§ **EXERCISE DESCRIPTION**: Work through the listing below and give again exactly the lines from the one with "padding-left: 8px ->" to the one with "text: Tăng ->", both ends included. All other lines and all pictures stay out.

§ **DATA FOR PROCESSING**:

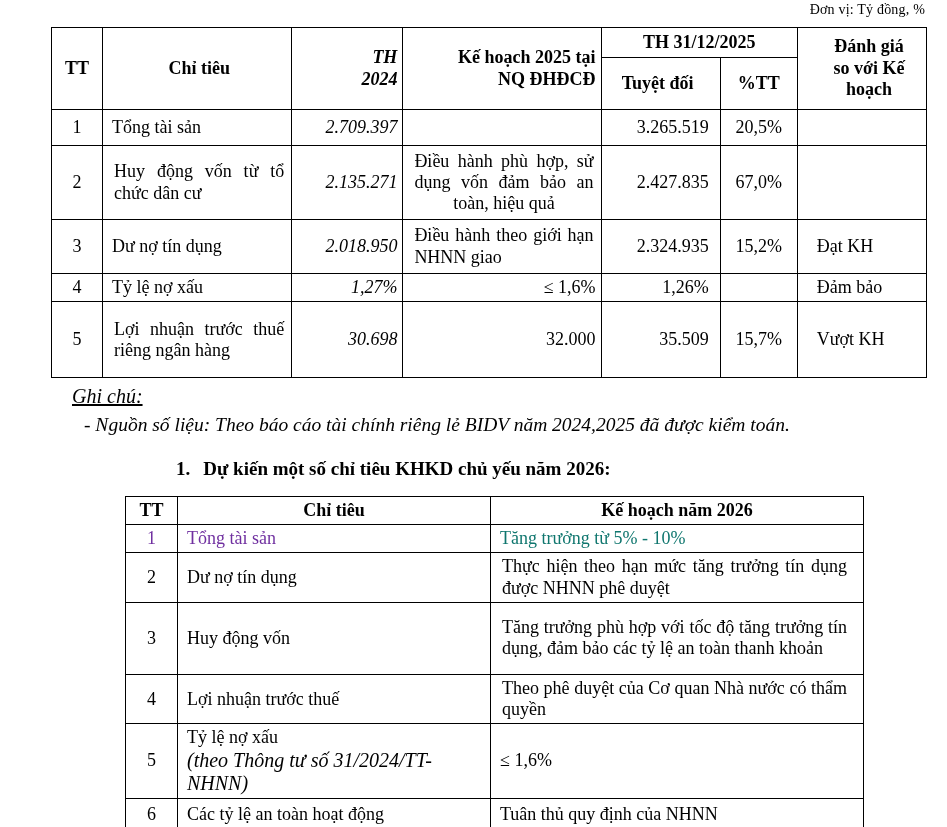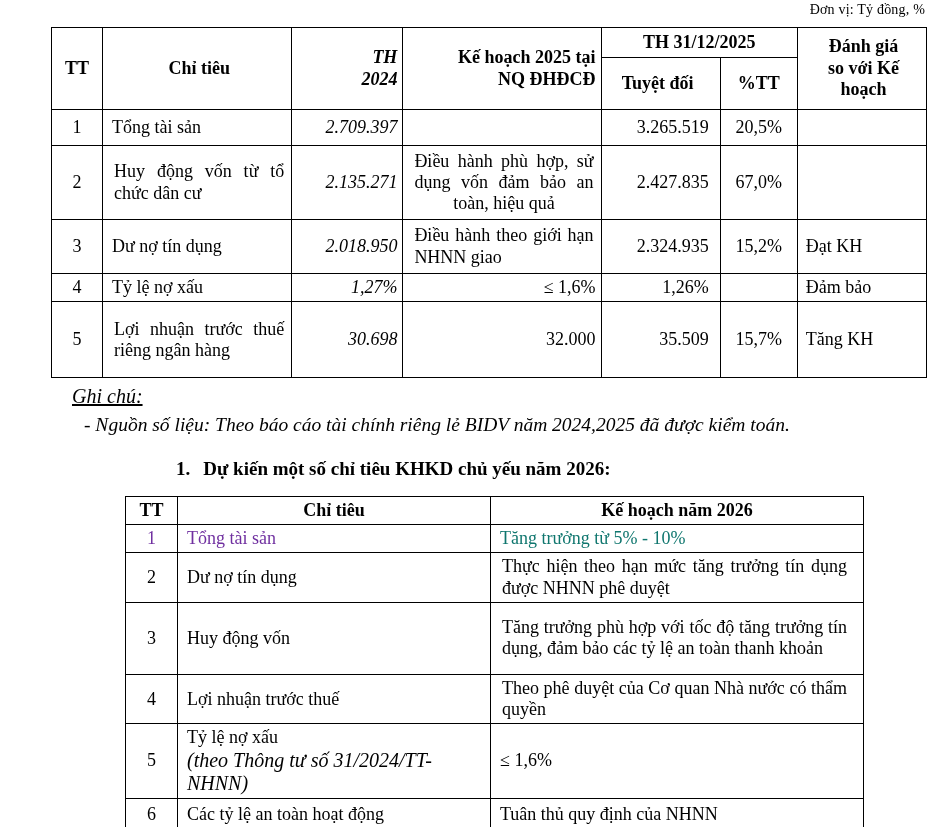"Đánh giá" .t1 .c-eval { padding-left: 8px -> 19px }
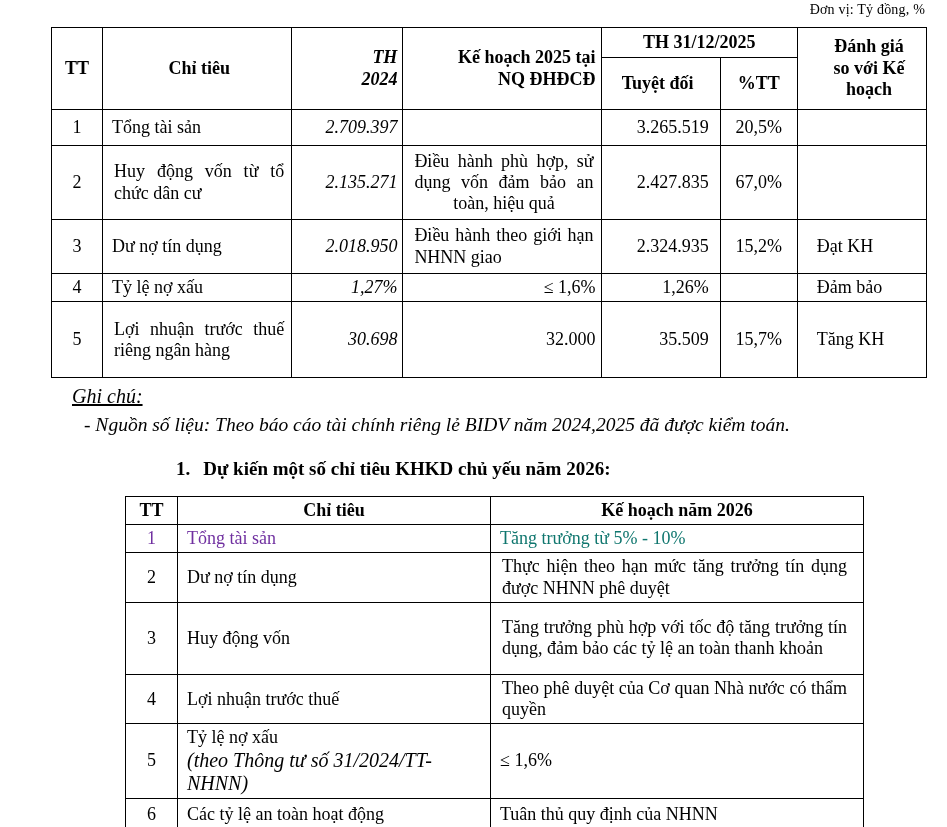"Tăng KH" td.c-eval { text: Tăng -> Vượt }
--
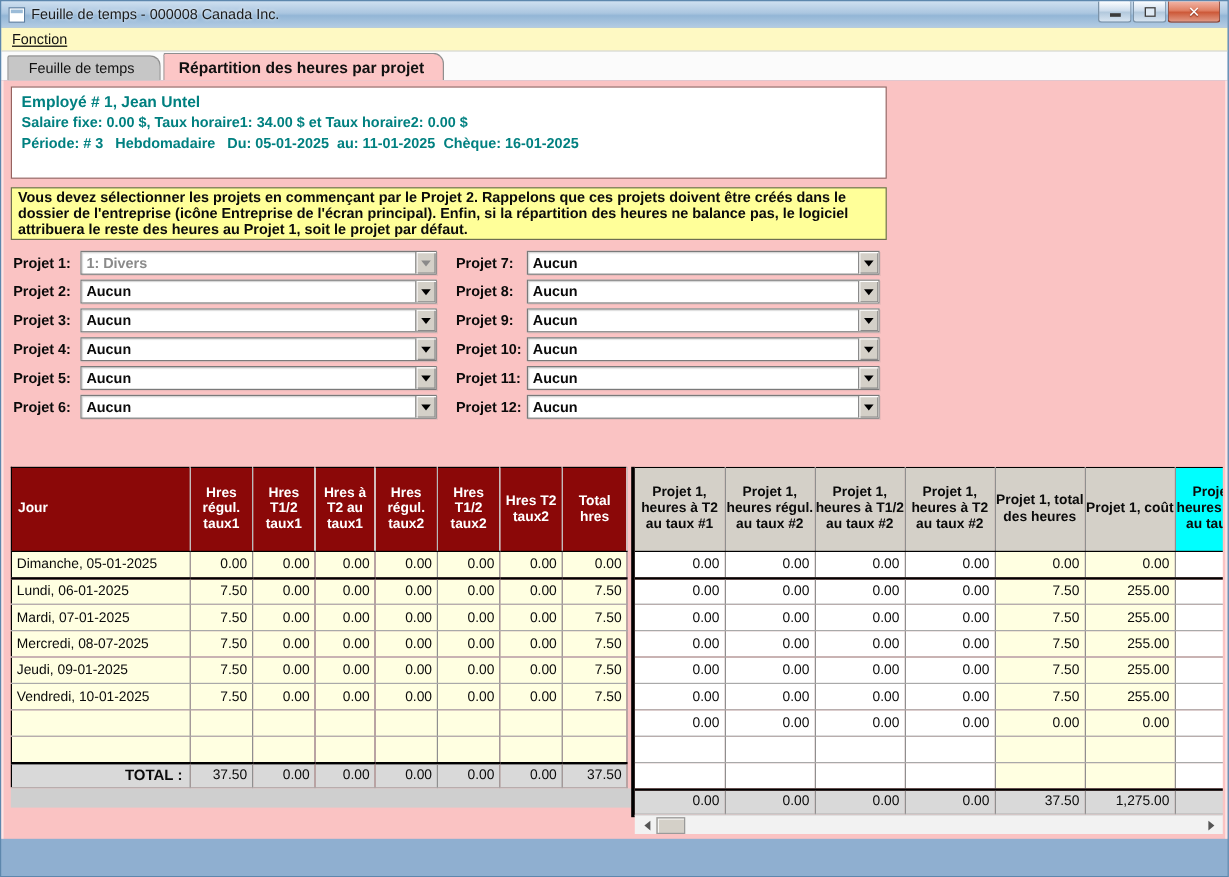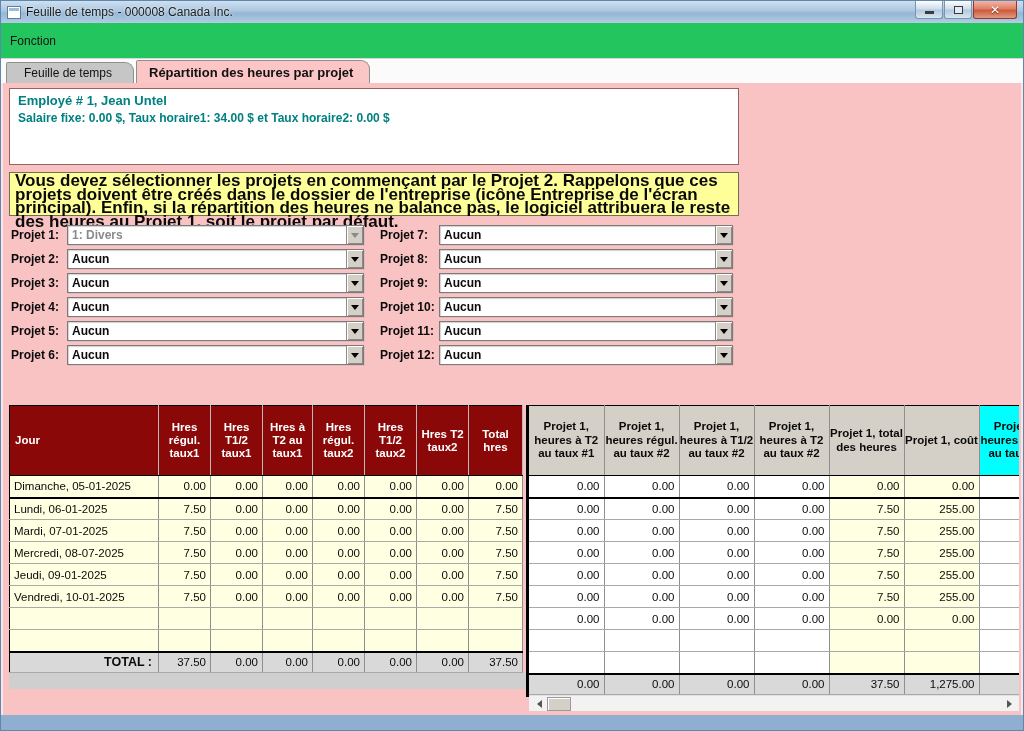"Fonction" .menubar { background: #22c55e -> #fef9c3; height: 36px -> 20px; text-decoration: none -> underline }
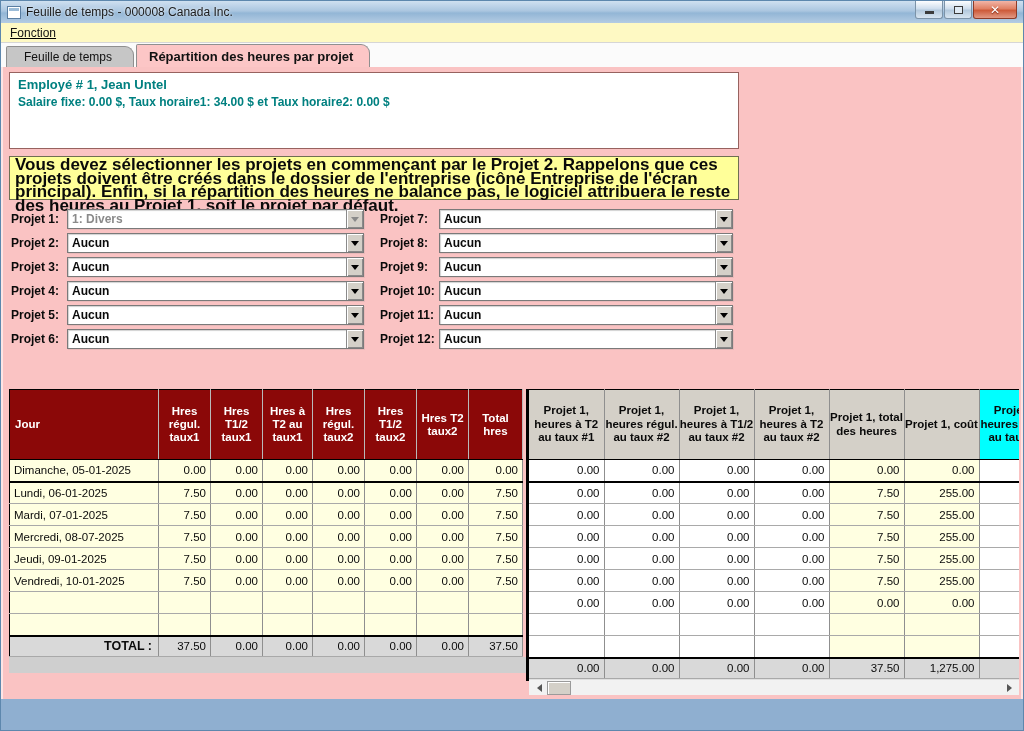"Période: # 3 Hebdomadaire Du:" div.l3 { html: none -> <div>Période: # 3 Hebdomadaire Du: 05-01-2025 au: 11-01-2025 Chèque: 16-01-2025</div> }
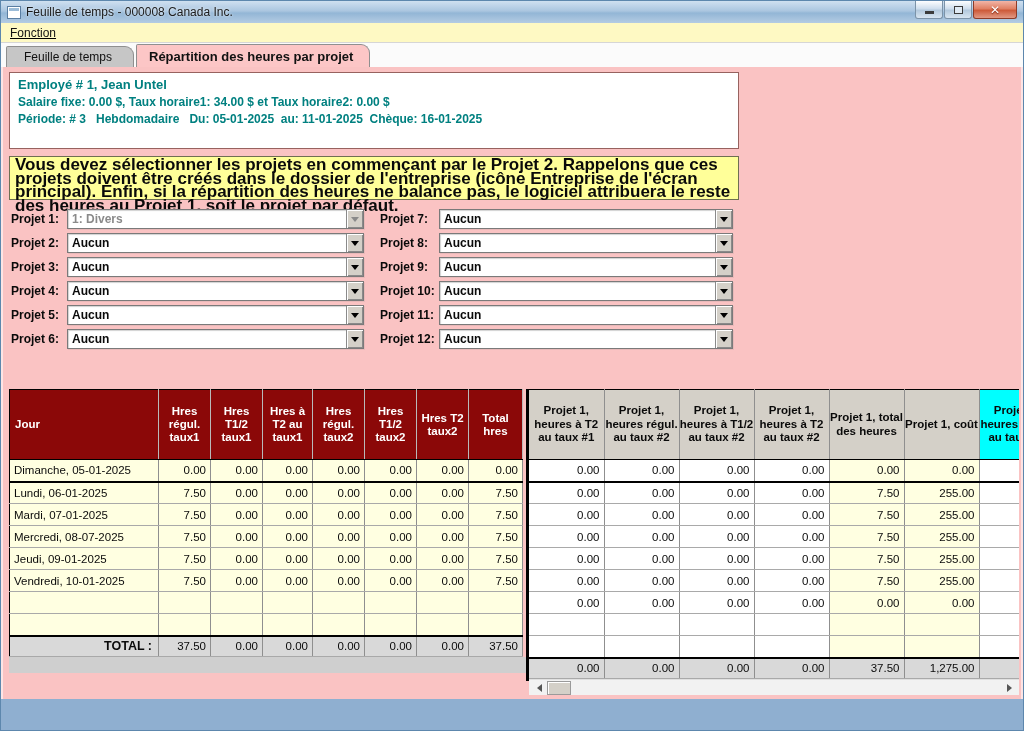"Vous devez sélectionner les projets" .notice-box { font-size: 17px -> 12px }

§ **RESULT OF THIS TASK**:
"Đánh giá" .t1 .c-eval { padding-left: 8px -> 19px }
"Tăng KH" td.c-eval { text: Tăng -> Vượt }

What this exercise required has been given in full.